● AIM OF THE TASK:
Without carrying over a single picture, write out the records below exactly.

Before and after images:

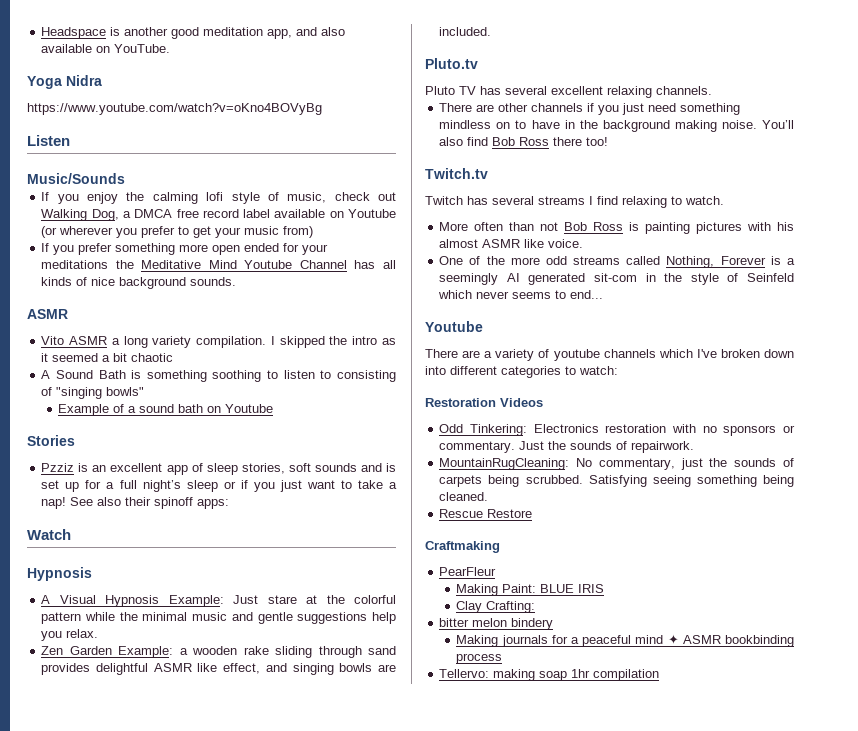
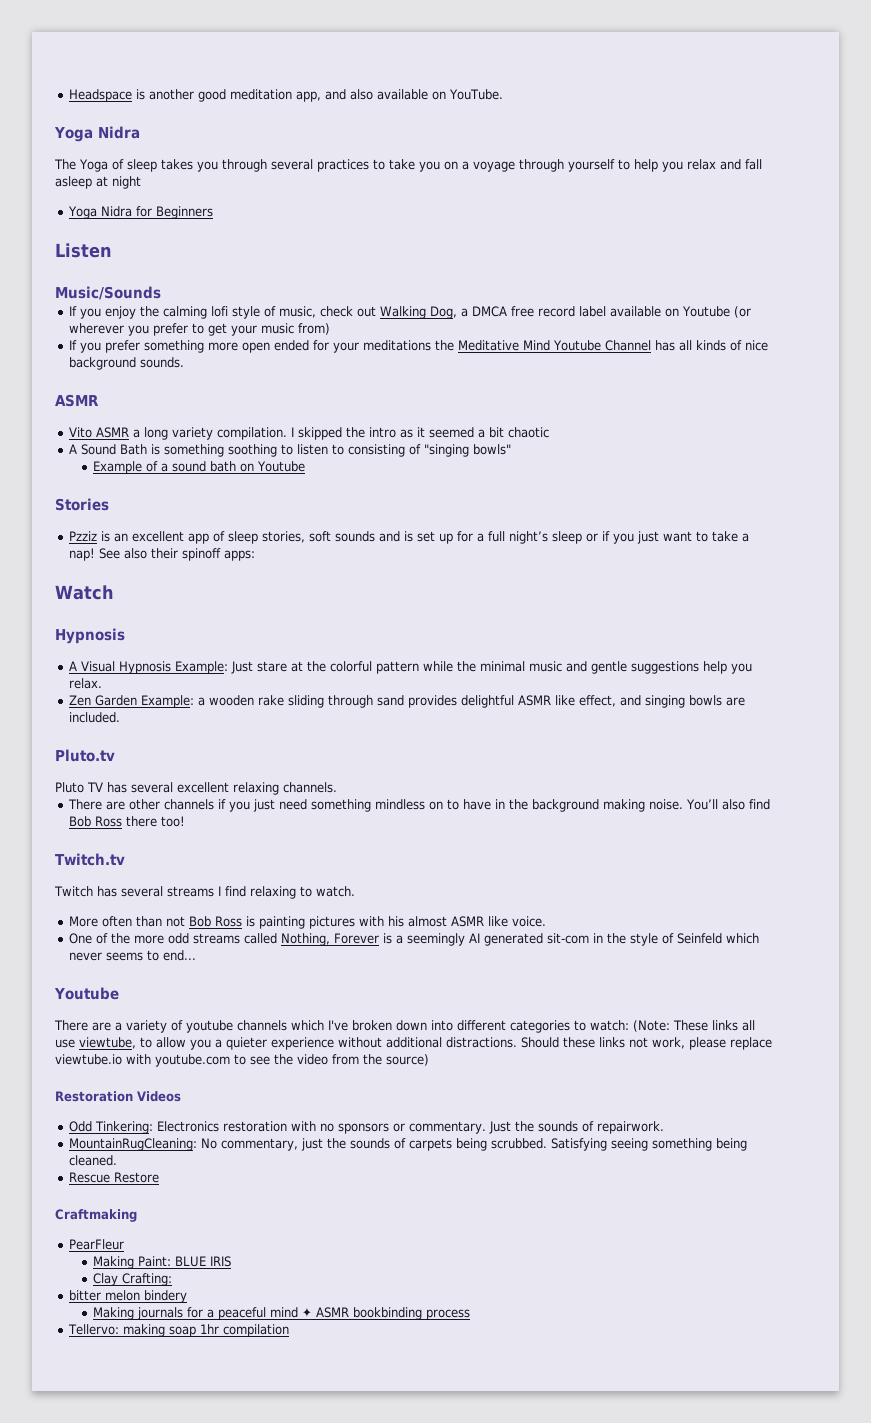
- https://www.youtube.com/watch?v=oKno4BOVyBg
+ The Yoga of sleep takes you through several practices to take you on a voyage through yourself to help you relax and fall asleep at night
+ Yoga Nidra for Beginners
- There are a variety of youtube channels which I've broken down into different categories to watch:
+ There are a variety of youtube channels which I've broken down into different categories to watch: (Note: These links all use viewtube, to allow you a quieter experience without additional distractions. Should these links not work, please replace viewtube.io with youtube.com to see the video from the source)

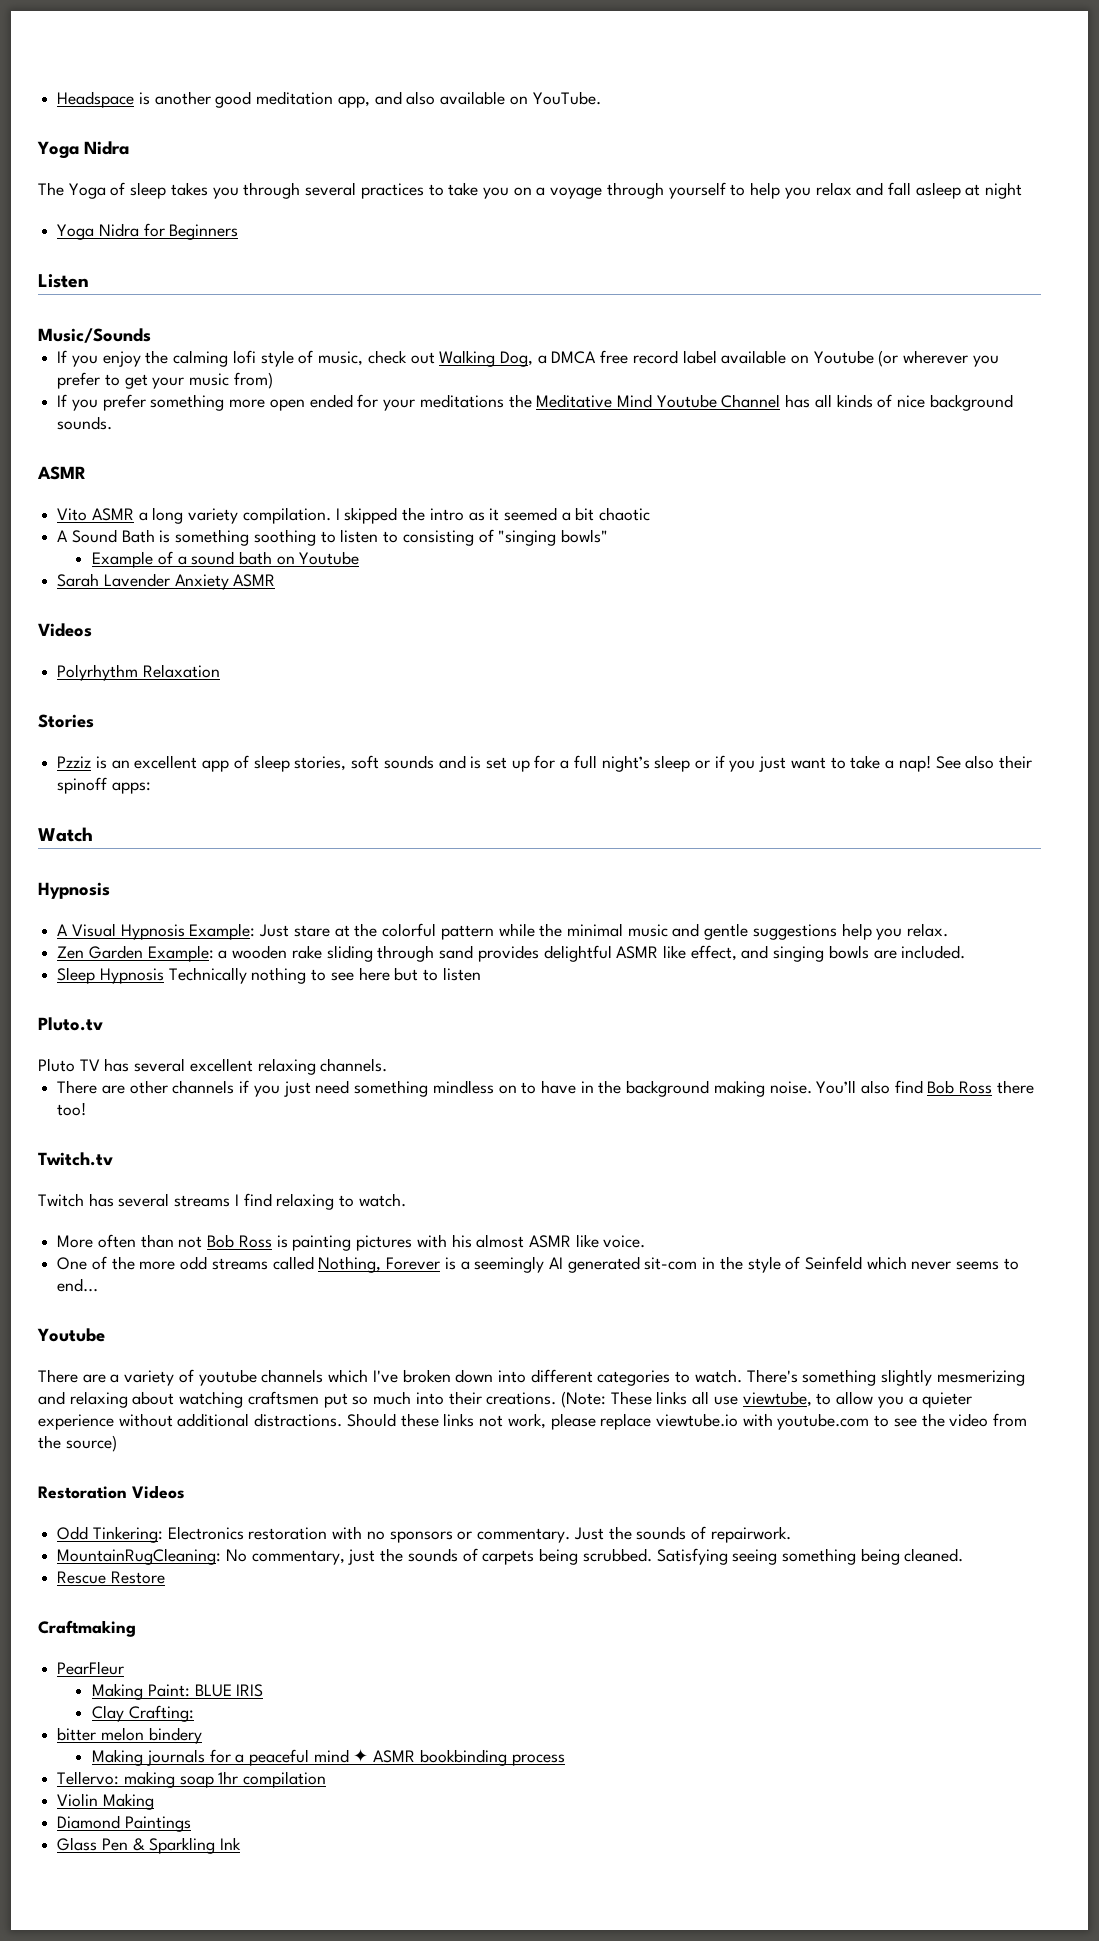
+ Sarah Lavender Anxiety ASMR
+ Videos
+ Polyrhythm Relaxation
+ Sleep Hypnosis Technically nothing to see here but to listen
- There are a variety of youtube channels which I've broken down into different categories to watch: (Note: These links all use viewtube, to allow you a quieter experience without additional distractions.
+ There are a variety of youtube channels which I've broken down into different categories to watch. There's something slightly mesmerizing and relaxing about watching craftsmen put so much into their creations. (Note: These links all use viewtube, to allow you a quieter experience without additional distractions.
+ Violin Making
+ Diamond Paintings
+ Glass Pen & Sparkling Ink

● ANSWER SPACE:
- https://www.youtube.com/watch?v=oKno4BOVyBg
+ The Yoga of sleep takes you through several practices to take you on a voyage through yourself to help you relax and fall asleep at night
+ Yoga Nidra for Beginners
- There are a variety of youtube channels which I've broken down into different categories to watch:
+ There are a variety of youtube channels which I've broken down into different categories to watch: (Note: These links all use viewtube, to allow you a quieter experience without additional distractions. Should these links not work, please replace viewtube.io with youtube.com to see the video from the source)

+ Sarah Lavender Anxiety ASMR
+ Videos
+ Polyrhythm Relaxation
+ Sleep Hypnosis Technically nothing to see here but to listen
- There are a variety of youtube channels which I've broken down into different categories to watch: (Note: These links all use viewtube, to allow you a quieter experience without additional distractions.
+ There are a variety of youtube channels which I've broken down into different categories to watch. There's something slightly mesmerizing and relaxing about watching craftsmen put so much into their creations. (Note: These links all use viewtube, to allow you a quieter experience without additional distractions.
+ Violin Making
+ Diamond Paintings
+ Glass Pen & Sparkling Ink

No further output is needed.